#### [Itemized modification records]
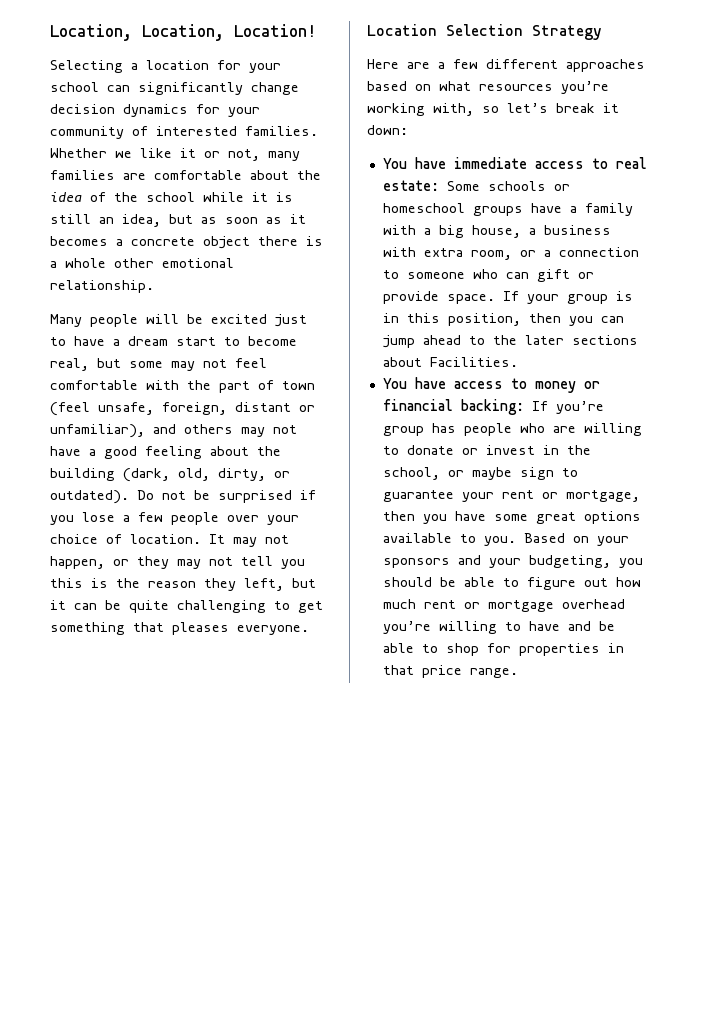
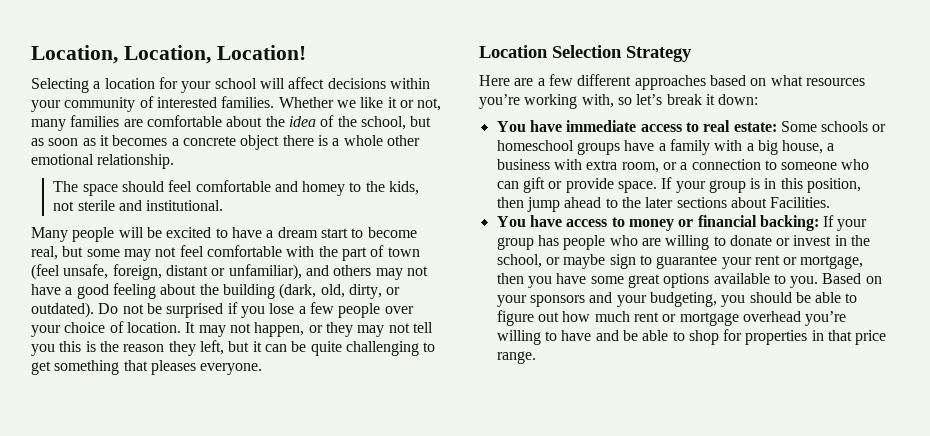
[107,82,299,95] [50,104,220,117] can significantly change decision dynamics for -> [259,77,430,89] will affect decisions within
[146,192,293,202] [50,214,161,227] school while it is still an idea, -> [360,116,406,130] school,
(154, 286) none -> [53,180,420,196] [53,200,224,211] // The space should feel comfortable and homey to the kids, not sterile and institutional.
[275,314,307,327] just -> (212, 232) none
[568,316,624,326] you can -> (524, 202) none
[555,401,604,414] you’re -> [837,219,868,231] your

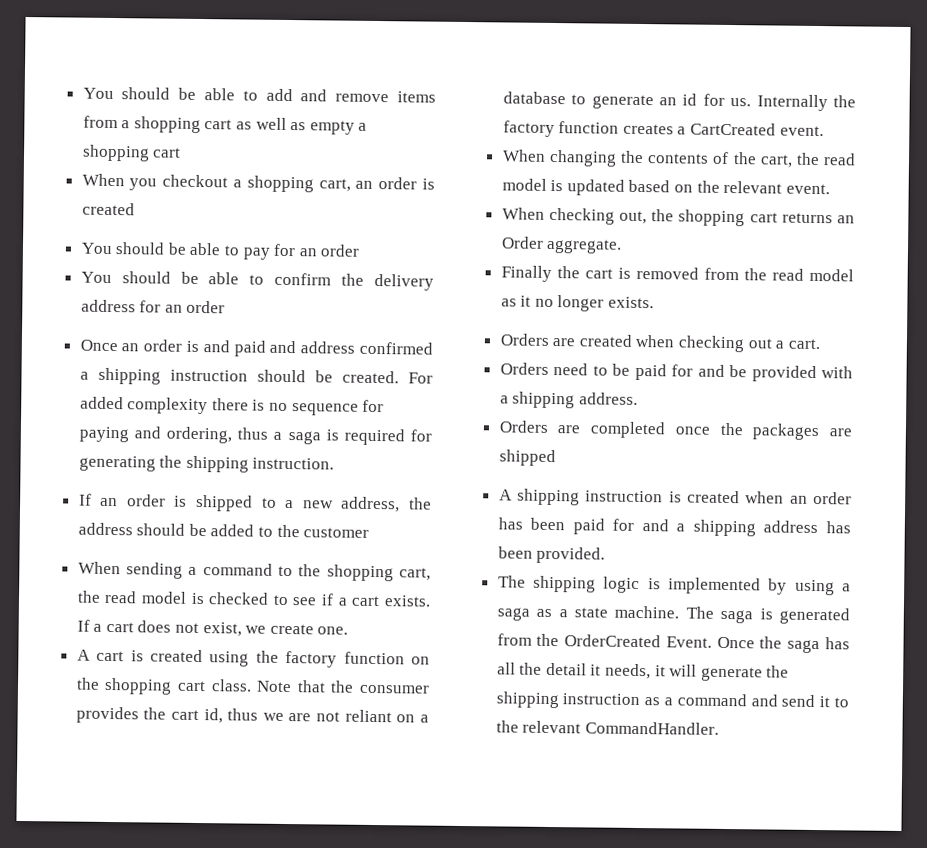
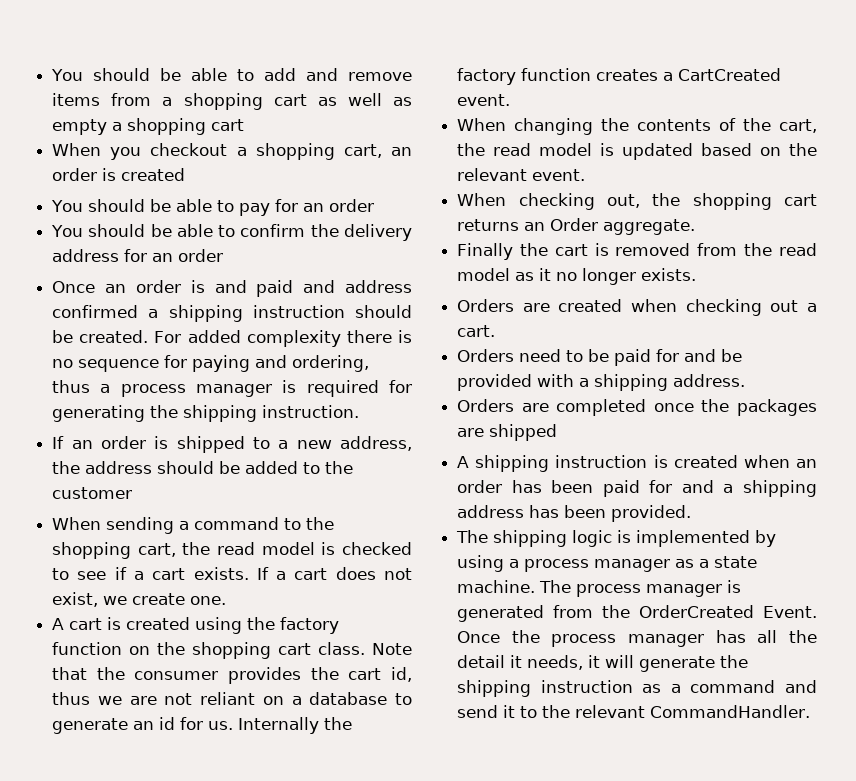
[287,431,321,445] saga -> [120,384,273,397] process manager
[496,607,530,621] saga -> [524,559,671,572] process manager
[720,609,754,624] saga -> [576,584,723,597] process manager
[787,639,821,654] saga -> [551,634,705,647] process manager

#### [AIM OF THE TASK]
Would you output the data exactly, without any of its images?

#### [RESPONSE]
[107,82,299,95] [50,104,220,117] can significantly change decision dynamics for -> [259,77,430,89] will affect decisions within
[146,192,293,202] [50,214,161,227] school while it is still an idea, -> [360,116,406,130] school,
(154, 286) none -> [53,180,420,196] [53,200,224,211] // The space should feel comfortable and homey to the kids, not sterile and institutional.
[275,314,307,327] just -> (212, 232) none
[568,316,624,326] you can -> (524, 202) none
[555,401,604,414] you’re -> [837,219,868,231] your

[287,431,321,445] saga -> [120,384,273,397] process manager
[496,607,530,621] saga -> [524,559,671,572] process manager
[720,609,754,624] saga -> [576,584,723,597] process manager
[787,639,821,654] saga -> [551,634,705,647] process manager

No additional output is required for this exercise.